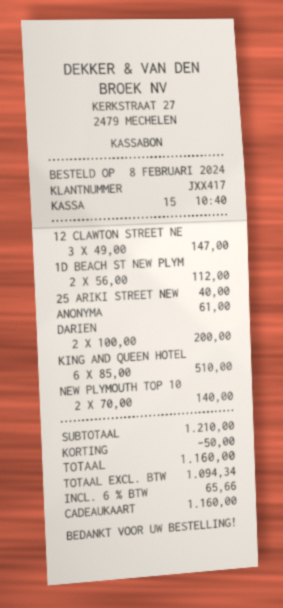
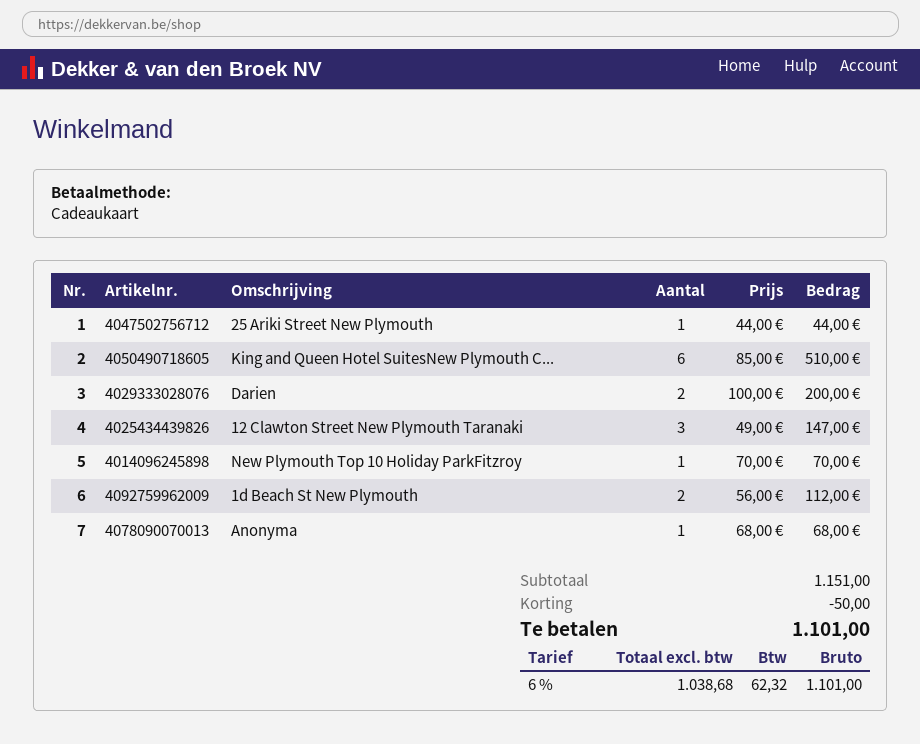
25 ARIKI STREET NEW: 1 x 40.00 = 40.00 -> 1 x 44.00 = 44.00
ANONYMA: 1 x 61.00 = 61.00 -> 1 x 68.00 = 68.00
NEW PLYMOUTH TOP 10: 2 x 70.00 = 140.00 -> 1 x 70.00 = 70.00
subtotal: 1210.00 -> 1151.00
net: 1094.34 -> 1038.68
tax: 6% = 65.66 -> 6% = 62.32
total: 1160.00 -> 1101.00

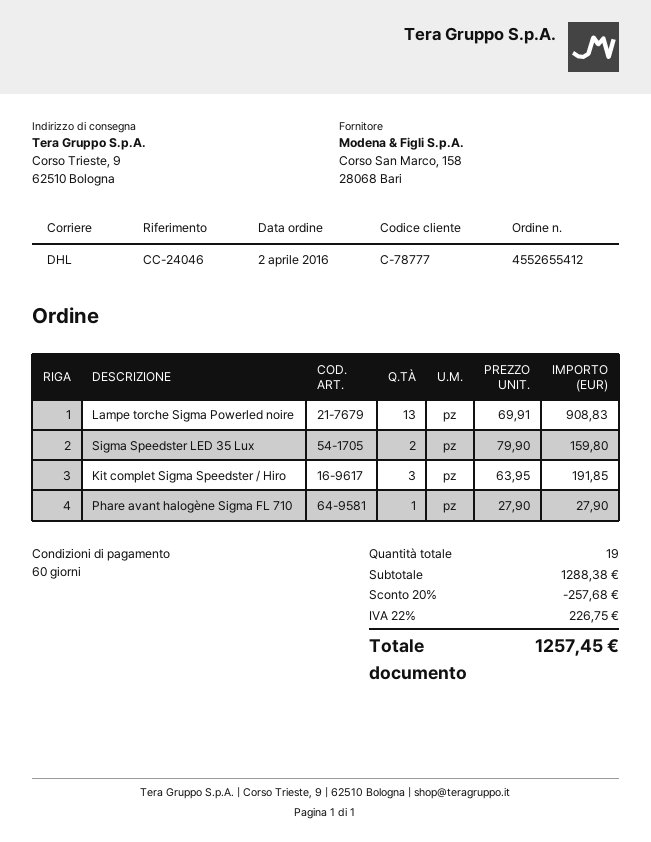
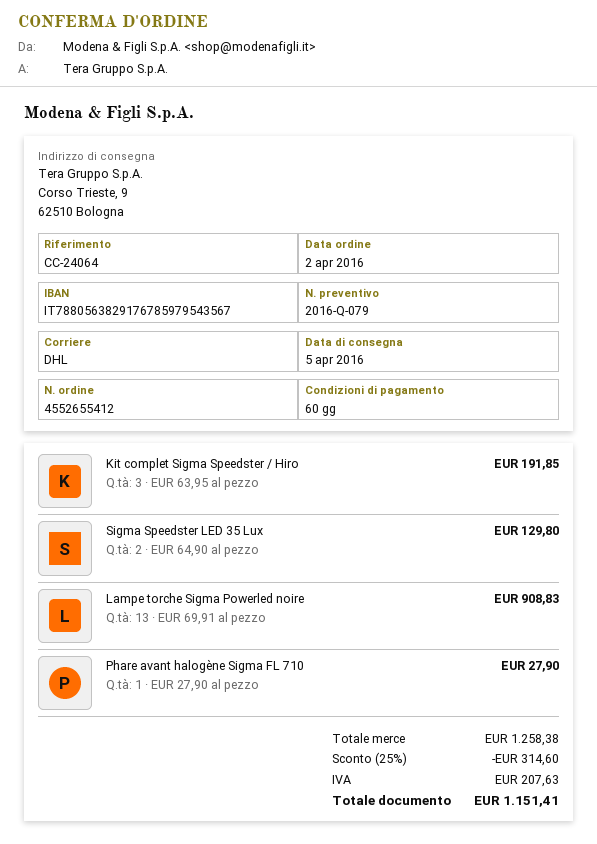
reference: CC-24046 -> CC-24064
Sigma Speedster LED 35 Lux: 2 x 79.90 = 159.80 -> 2 x 64.90 = 129.80
subtotal: 1288.38 -> 1258.38
discount: 20% = 257.68 -> 25% = 314.60
tax: 226.75 -> 207.63
total: 1257.45 -> 1151.41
****
Exercise instructions: Number of lines in the listing above that include "subtotal": state it and nothing else.

Answer to this exercise: 2